Going down the data below, set down exactly the line with "NAPA Home & Garden Napa Home Garden, LOW" and each line after it through the line with "order date: 2022-03-22 -> 2022-03-29"; no other lines.
>>>>>
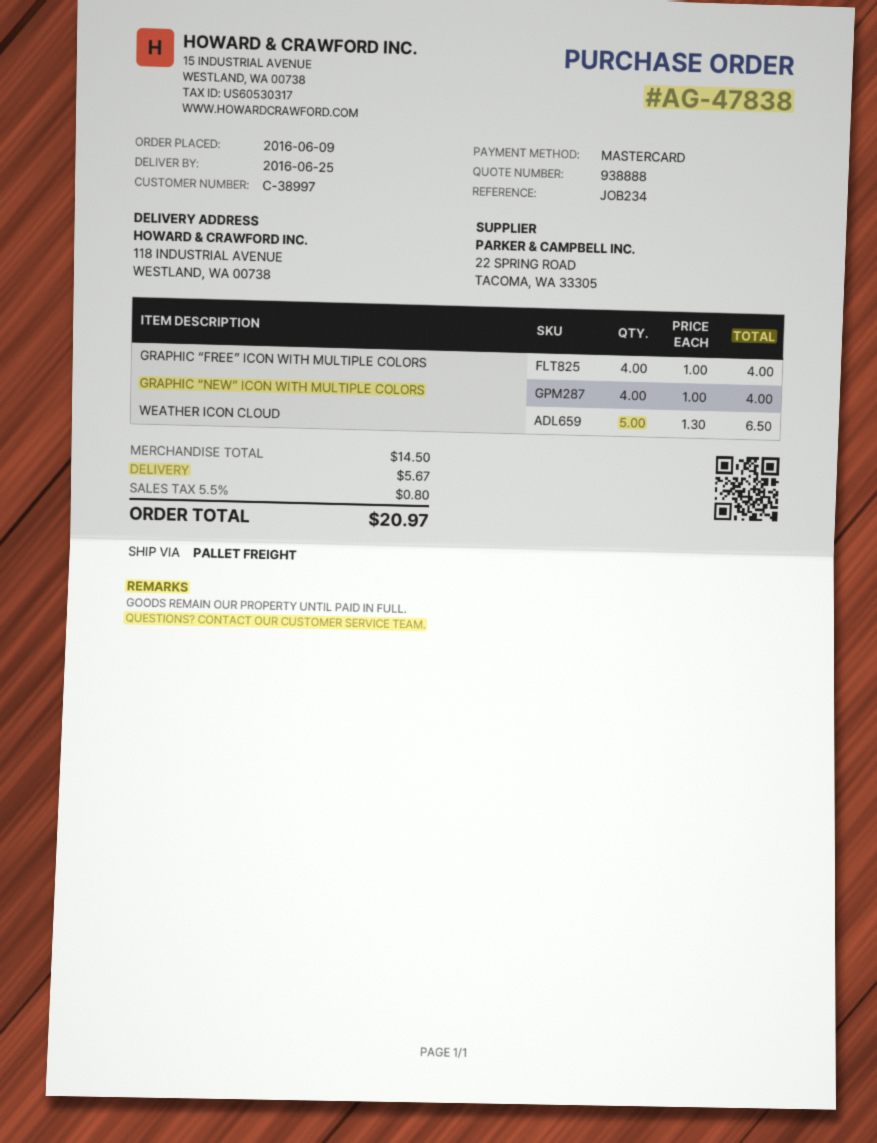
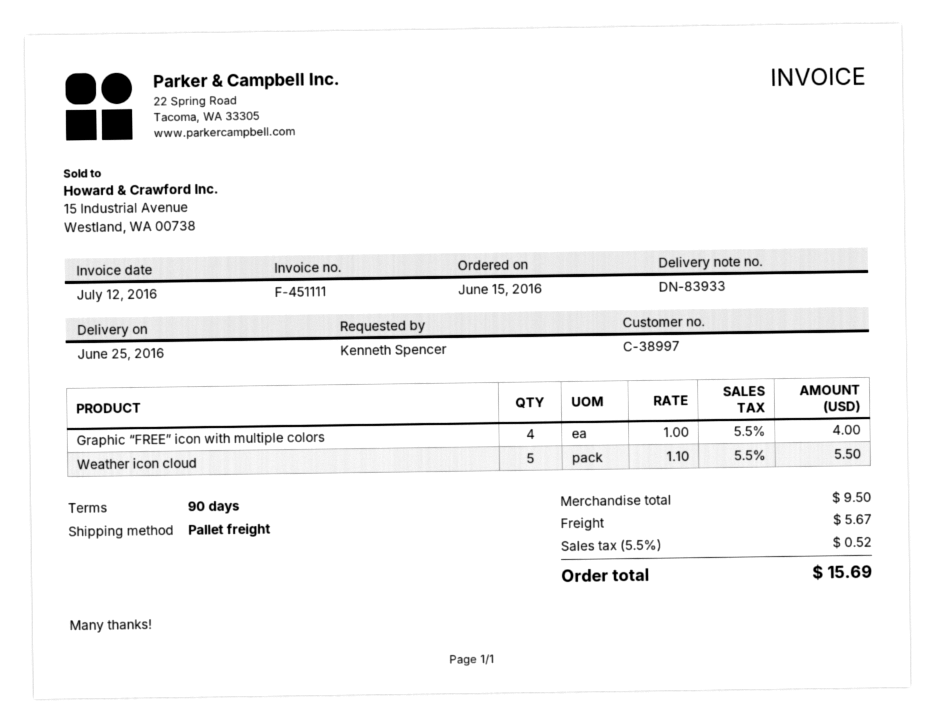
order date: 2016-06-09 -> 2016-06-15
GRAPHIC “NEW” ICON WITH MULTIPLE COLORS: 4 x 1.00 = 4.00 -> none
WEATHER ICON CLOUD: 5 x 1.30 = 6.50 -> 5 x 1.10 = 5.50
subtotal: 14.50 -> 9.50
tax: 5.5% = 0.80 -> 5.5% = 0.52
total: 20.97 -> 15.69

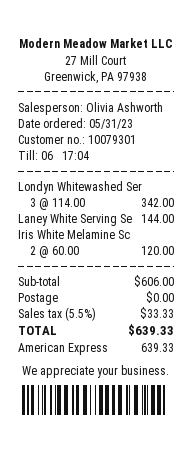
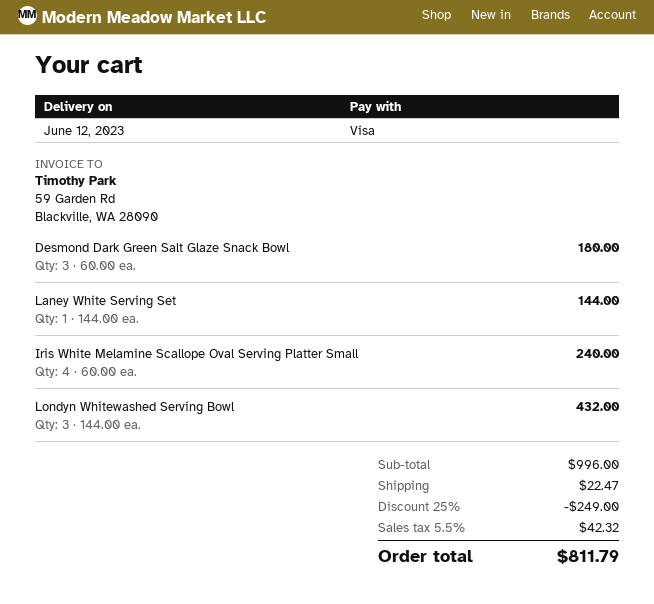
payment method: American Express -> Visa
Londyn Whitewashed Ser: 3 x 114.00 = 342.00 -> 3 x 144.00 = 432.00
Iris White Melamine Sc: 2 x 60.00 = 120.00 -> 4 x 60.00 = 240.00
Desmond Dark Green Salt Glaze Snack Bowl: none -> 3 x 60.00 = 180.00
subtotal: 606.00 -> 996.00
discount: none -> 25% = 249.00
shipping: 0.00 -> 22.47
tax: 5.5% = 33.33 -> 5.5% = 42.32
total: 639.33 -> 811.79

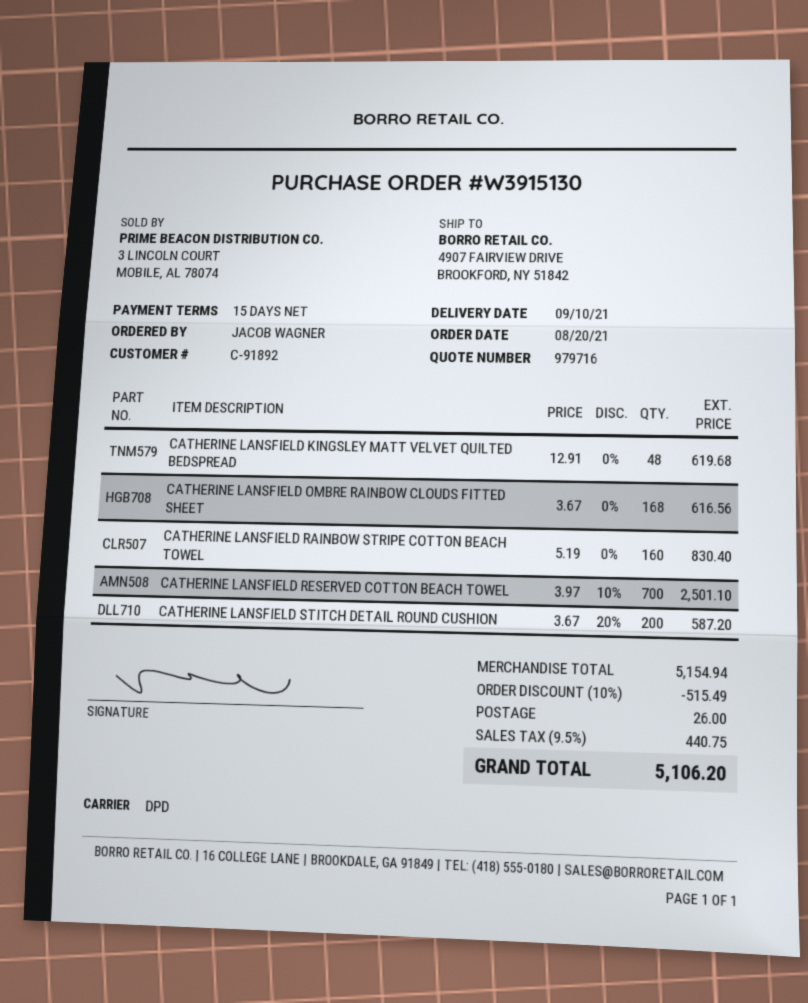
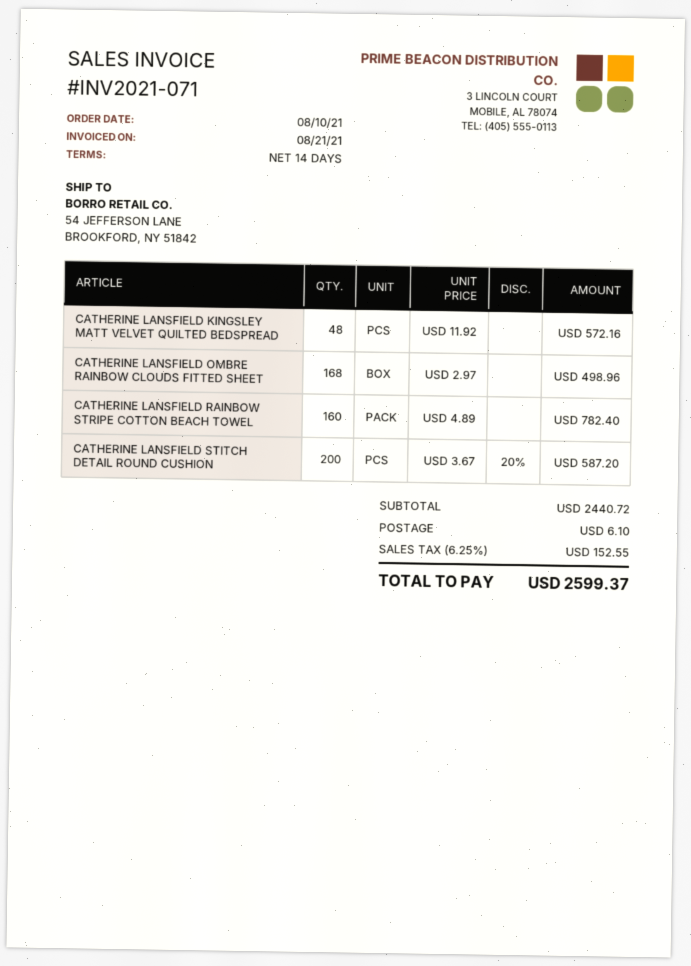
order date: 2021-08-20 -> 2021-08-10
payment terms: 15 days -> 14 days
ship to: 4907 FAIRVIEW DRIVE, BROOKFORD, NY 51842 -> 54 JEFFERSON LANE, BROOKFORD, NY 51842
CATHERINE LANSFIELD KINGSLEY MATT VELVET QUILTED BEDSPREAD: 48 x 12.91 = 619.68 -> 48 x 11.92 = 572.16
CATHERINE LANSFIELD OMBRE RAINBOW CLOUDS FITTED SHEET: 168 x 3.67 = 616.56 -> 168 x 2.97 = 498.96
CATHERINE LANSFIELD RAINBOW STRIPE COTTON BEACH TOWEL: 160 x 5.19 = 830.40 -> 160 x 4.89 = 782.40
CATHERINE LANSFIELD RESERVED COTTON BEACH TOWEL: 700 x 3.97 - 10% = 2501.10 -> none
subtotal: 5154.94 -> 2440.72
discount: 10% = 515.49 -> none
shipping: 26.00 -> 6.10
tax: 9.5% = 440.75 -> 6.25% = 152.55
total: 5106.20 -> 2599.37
<<<<<
>>>>>
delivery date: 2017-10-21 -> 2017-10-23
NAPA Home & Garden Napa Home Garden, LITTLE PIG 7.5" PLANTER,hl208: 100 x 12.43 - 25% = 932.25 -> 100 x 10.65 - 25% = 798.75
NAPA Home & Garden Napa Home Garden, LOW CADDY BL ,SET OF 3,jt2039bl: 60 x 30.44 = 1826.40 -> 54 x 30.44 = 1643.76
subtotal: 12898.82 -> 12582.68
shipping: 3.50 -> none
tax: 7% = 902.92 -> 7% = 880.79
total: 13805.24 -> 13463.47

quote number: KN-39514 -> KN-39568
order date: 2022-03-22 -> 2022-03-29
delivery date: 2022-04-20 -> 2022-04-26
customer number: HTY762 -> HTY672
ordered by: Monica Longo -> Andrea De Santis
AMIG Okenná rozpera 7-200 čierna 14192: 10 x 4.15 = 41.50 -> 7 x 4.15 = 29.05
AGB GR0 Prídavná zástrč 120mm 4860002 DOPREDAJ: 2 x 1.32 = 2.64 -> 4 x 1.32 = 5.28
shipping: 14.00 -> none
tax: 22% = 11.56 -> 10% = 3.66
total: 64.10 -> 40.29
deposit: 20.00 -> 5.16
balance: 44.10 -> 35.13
<<<<<
>>>>>
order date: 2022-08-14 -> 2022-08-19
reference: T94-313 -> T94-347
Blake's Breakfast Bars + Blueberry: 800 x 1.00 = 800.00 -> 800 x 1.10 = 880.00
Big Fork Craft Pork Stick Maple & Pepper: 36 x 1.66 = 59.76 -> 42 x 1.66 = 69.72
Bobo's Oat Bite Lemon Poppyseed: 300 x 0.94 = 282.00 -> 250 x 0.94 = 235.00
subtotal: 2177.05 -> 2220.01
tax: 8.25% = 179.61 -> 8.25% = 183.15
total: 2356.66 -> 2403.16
<<<<<
=== Written answer ===
NAPA Home & Garden Napa Home Garden, LOW CADDY BL ,SET OF 3,jt2039bl: 60 x 30.44 = 1826.40 -> 54 x 30.44 = 1643.76
subtotal: 12898.82 -> 12582.68
shipping: 3.50 -> none
tax: 7% = 902.92 -> 7% = 880.79
total: 13805.24 -> 13463.47

quote number: KN-39514 -> KN-39568
order date: 2022-03-22 -> 2022-03-29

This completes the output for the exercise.